Many industries are driving up emissions and exacerbating the climate crisis, but it’s hard to overstate the impact of animal agriculture. It accounts for around 14.5 percent of global greenhouse gasses and is the world’s biggest source of methane emissions. The latter is a greenhouse gas 25 times more potent than carbon dioxide.
Animal agriculture is also a major driver of deforestation, water pollution, and ocean dead zones. The latter not only leads to the destruction of marine life but is also a significant source of nitrous oxide, a greenhouse gas 300 times more powerful than carbon dioxide.
A plant-based food system is more efficient
A number of experts have called for a worldwide drop in meat consumption to tackle the climate crisis and the extreme weather patterns it is perpetuating around the world. But in 2022, one study called out Western countries, in particular, for their animal product-heavy diets.
The study from the University of Bonn in Germany urged countries like the US and those in Europe—where the average consumer eats around 80 kilograms of meat per year—to cut meat consumption by at least 75 percent. “If all humans consumed as much meat as Europeans or North Americans, we would certainly miss the international climate targets and many ecosystems would collapse,” lead researcher Matin Qaim said.
“We therefore need to significantly reduce our meat consumption, ideally to 20 kilograms or less annually,” he added. “The war in Ukraine and the resulting shortages in international markets for cereal grains also underline that less grain should be fed to animals in order to support food security.”
Qaim’s statement underlines another key point: the meat industry isn’t just damaging to the environment, it also isn’t the most efficient use of resources.
In 2022, Steve Howard of Singapore’s global investment company Temasek also pointed out the fact that, while only 18 percent of calories come from livestock, 80 percent of agricultural land is used for farm animals. “More plant-based protein, more alternative proteins—that can really build in food security,” he said to CNBC.
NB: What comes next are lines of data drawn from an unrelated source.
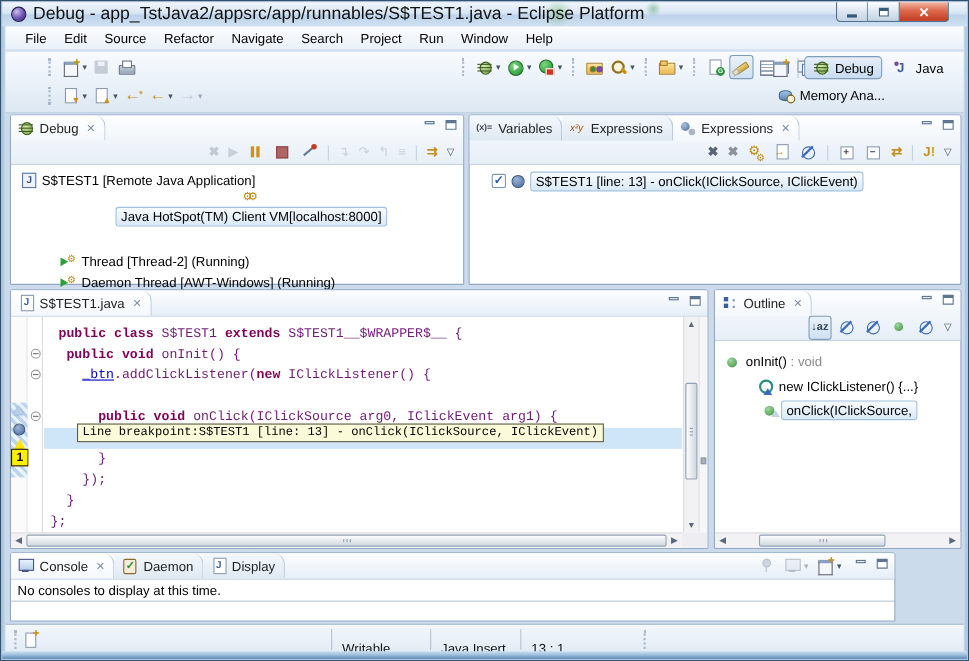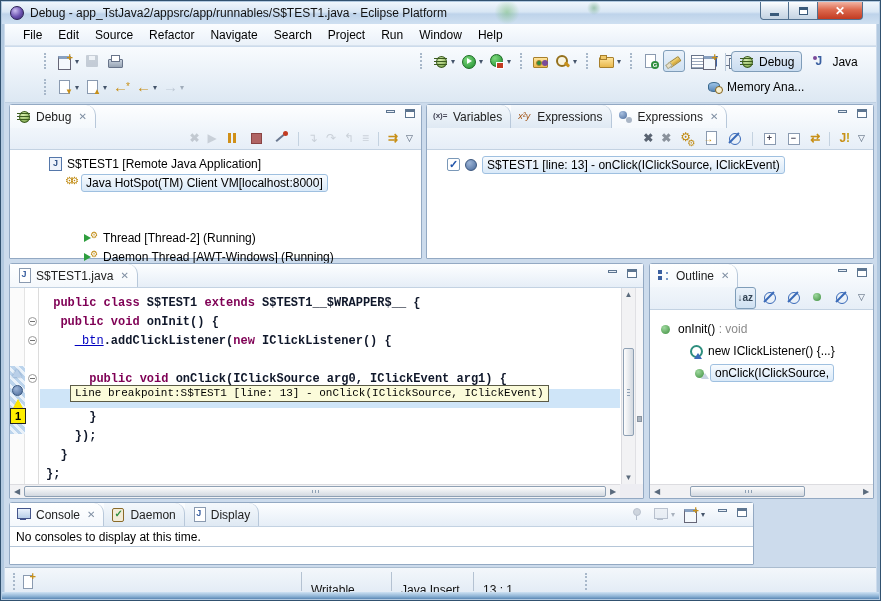--- a/index.html
+++ b/index.html
@@ -8,21 +8,21 @@
     background:#ccdbec;border:1px solid #31516f;box-shadow:inset 0 0 0 3px #b2c9e0;overflow:hidden;}
   
   .titlebar{position:absolute;left:1px;top:1px;right:1px;height:22px;
     background:
       radial-gradient(circle 18px at 505px 10px, rgba(120,190,120,.55), rgba(120,190,120,0) 70%),
       radial-gradient(circle 10px at 592px 6px, rgba(90,160,110,.5), rgba(90,160,110,0) 70%),
       linear-gradient(#f0f6fc,#d8e6f4 45%,#bed3ea 55%,#cfe0f1);
     display:flex;align-items:center;}
   .app-icon{width:14px;height:14px;border-radius:50%;margin:0 6px 0 8px;
     background:radial-gradient(circle at 35% 30%,#cabcf0,#6a51b0 55%,#3a2a70);border:1px solid #2a2054;}
-  .title-text{font-size:12px;color:#111;}
+  .title-text{font-size:16px;color:#111;}
   .winbtns{position:absolute;top:0;right:16px;display:flex;}
   .wb{height:18px;border:1px solid #51708f;border-top:none;display:flex;align-items:center;justify-content:center;
     background:linear-gradient(#fdfeff,#dfe8f1 45%,#c4d3e2);}
   .wb-min{width:29px;border-radius:0 0 0 4px;}
   .wb-max{width:29px;border-left:none;}
   .wb-close{width:45px;border-left:none;border-radius:0 0 4px 0;
     background:linear-gradient(#f2b5a4,#dd6a4f 45%,#c23b22);color:#fff;font-weight:bold;font-size:12px;}
   .wb-min i{display:block;width:9px;height:3px;background:#3a5a7a;margin-top:8px;}
   .wb-max i{display:block;width:9px;height:8px;border:1px solid #3a5a7a;border-top:3px solid #3a5a7a;background:#fff;}
   
@@ -172,21 +172,21 @@
   .foldcol{position:absolute;left:16px;top:0;bottom:14px;width:13px;background:#fff;border-right:1px solid #dcdcdc;}
   .fm{position:absolute;left:2px;width:9px;height:9px;border:1px solid #9a9a9a;border-radius:50%;background:#fff;}
   .fm::before{content:"";position:absolute;left:1px;top:3px;width:5px;height:1px;background:#707070;}
   .codearea{position:absolute;left:30px;top:0;right:23px;bottom:14px;overflow:hidden;
     font-family:"Liberation Mono","DejaVu Sans Mono",monospace;font-size:12px;line-height:19px;}
   #code{padding:6px 0 0 6px;}
   .cl{height:19px;white-space:pre;}
   .cl.hl{background:#cfe5f8;margin-left:-6px;padding-left:6px;}
   .tok{white-space:pre;}
   .tok.kw{color:#7f0055;font-weight:bold;}
-  .tok.pl{color:#0f172a;font-weight:bold;}
+  .tok.pl{color:#701a75;}
   .tok.fld{color:#0000c0;text-decoration:underline;}
   .checker{position:absolute;left:0;top:78px;width:15px;height:68px;
     background:repeating-linear-gradient(45deg,#bcd4ec 0 3px,#eaf2fa 3px 6px);}
   .ruler-tri{position:absolute;left:2px;top:81px;width:0;height:0;border-left:5px solid transparent;
     border-right:5px solid transparent;border-bottom:8px solid #b9cfe8;filter:drop-shadow(0 0 1px #7090b8);}
   .ruler-bp{position:absolute;left:2px;top:97px;width:11px;height:11px;border-radius:50%;
     background:radial-gradient(circle at 35% 30%,#9cb4d6,#4a6b9c);border:1px solid #3a567e;}
   .drag-arrow{position:absolute;left:3px;top:111px;width:0;height:0;border-left:5px solid transparent;
     border-right:5px solid transparent;border-bottom:9px solid #ffe600;filter:drop-shadow(0 1px 0 #6b6b00);}
   .drag-badge{position:absolute;left:0px;top:120px;width:16px;height:16px;background:#ffee00;border:1px solid #222;
@@ -404,26 +404,26 @@
           </span>
         <span class="vtsep"></span>
         <span class="tbtn">
             <span class="ti" style="color:#c89018;font-weight:bold;">⇉</span>
           </span>
         <span class="tbtn">
             <span class="ti" style="font-size:9px;color:#44546a;">▽</span>
           </span>
       </div>
     </div>
-    <div id="debug-tree" style="padding-top:4px;padding-left:29px;">
+    <div id="debug-tree" style="padding-top:4px;">
         <div class="trowi" style="padding-left: 8px;">
           <span class="ic ic-remote-java-application"></span>
           <span class="tlabel">S$TEST1 [Remote Java Application]</span>
         </div>
-        <div class="trowi" style="padding-left: 26px;">
+        <div class="trowi" style="padding-left: 26px; flex-direction: column;">
           <span class="ic ic-jvm"></span>
           <span class="tlabel selbox">Java HotSpot(TM) Client VM[localhost:8000]</span>
         </div>
         <div class="trowi" style="padding-left: 44px; margin-top: 36px;">
           <span class="ic ic-thread"></span>
           <span class="tlabel">Thread [Thread-2] (Running)</span>
         </div>
         <div class="trowi" style="padding-left: 44px;">
           <span class="ic ic-thread"></span>
           <span class="tlabel">Daemon Thread [AWT-Windows] (Running)</span>
@@ -623,21 +623,21 @@
           <span class="tlabel selbox">onClick(IClickSource,</span>
         </div>
       </div>
     <div class="hscroll" style="left:0;right:0;bottom:0;">
       <span class="ha" style="left:0;">◀</span>
       <div class="hthumb" style="left:40px;width:115px;"></div>
       <span class="ha" style="right:0;">▶</span>
     </div>
   </div>
 
-  <div class="view" style="left:8px;top:501px;width:745px;height:63px;">
+  <div class="view" style="left:8px;top:501px;width:805px;height:63px;">
     <div class="vhead" style="height:24px;">
       <div class="vtabs" id="console-tabs">
           <div class="vtab active">
             <span class="ic ic-console"></span>
             <span>Console</span>
             <span class="tabx">✕</span>
           </div>
           <div class="vtab">
             <span class="ic ic-tasks"></span>
             <span>Daemon</span>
The Good Food Institute, a nonprofit dedicated to alternative protein innovation, also notes that one-third of the global grain supply is being used for animal feed. “Only a fraction of that is converted into edible protein,” a report by the organization’s CEO, Bruce Friedrich and Nigel Purvis, the CEO of Climate Advisers, reads from October.
“This contributes to global food insecurity by pushing prices for grains and other crops used as animal feed higher than they would be otherwise, making it harder for the world’s poorest people to afford staple foods and leaving more people hungry or malnourished,” they continue.
In some areas of the world, organizations are already proving that plants can help people through tough periods of extreme weather. In Kenya, for example—which has also been experiencing intense drought, as well as the fallout from higher prices for staple imports like wheat, corn, and oil because of the Russian invasion of Ukraine—some locals have been experimenting with garden towers.
Around 10,000 of the towers, which include soil and plant seedlings, have been distributed across the country by the NGO 100 Humanitarians. And, while they do need a little bit of water, the towers present a more efficient, simple, sustainable solution to the food security problem for multiple struggling families.
“It is easy to set up, uses less space, and takes about two months for the vegetables to grow to maturity,” Marissa Waldrop, a program director for 100 Humanitarians, said to The Christian Science Monitor. “Also, the project uses less water, because water that would otherwise go to waste travels downwards through other plants in the tower. And soil used in the garden towers holds nutrients better than soil lying on the ground.”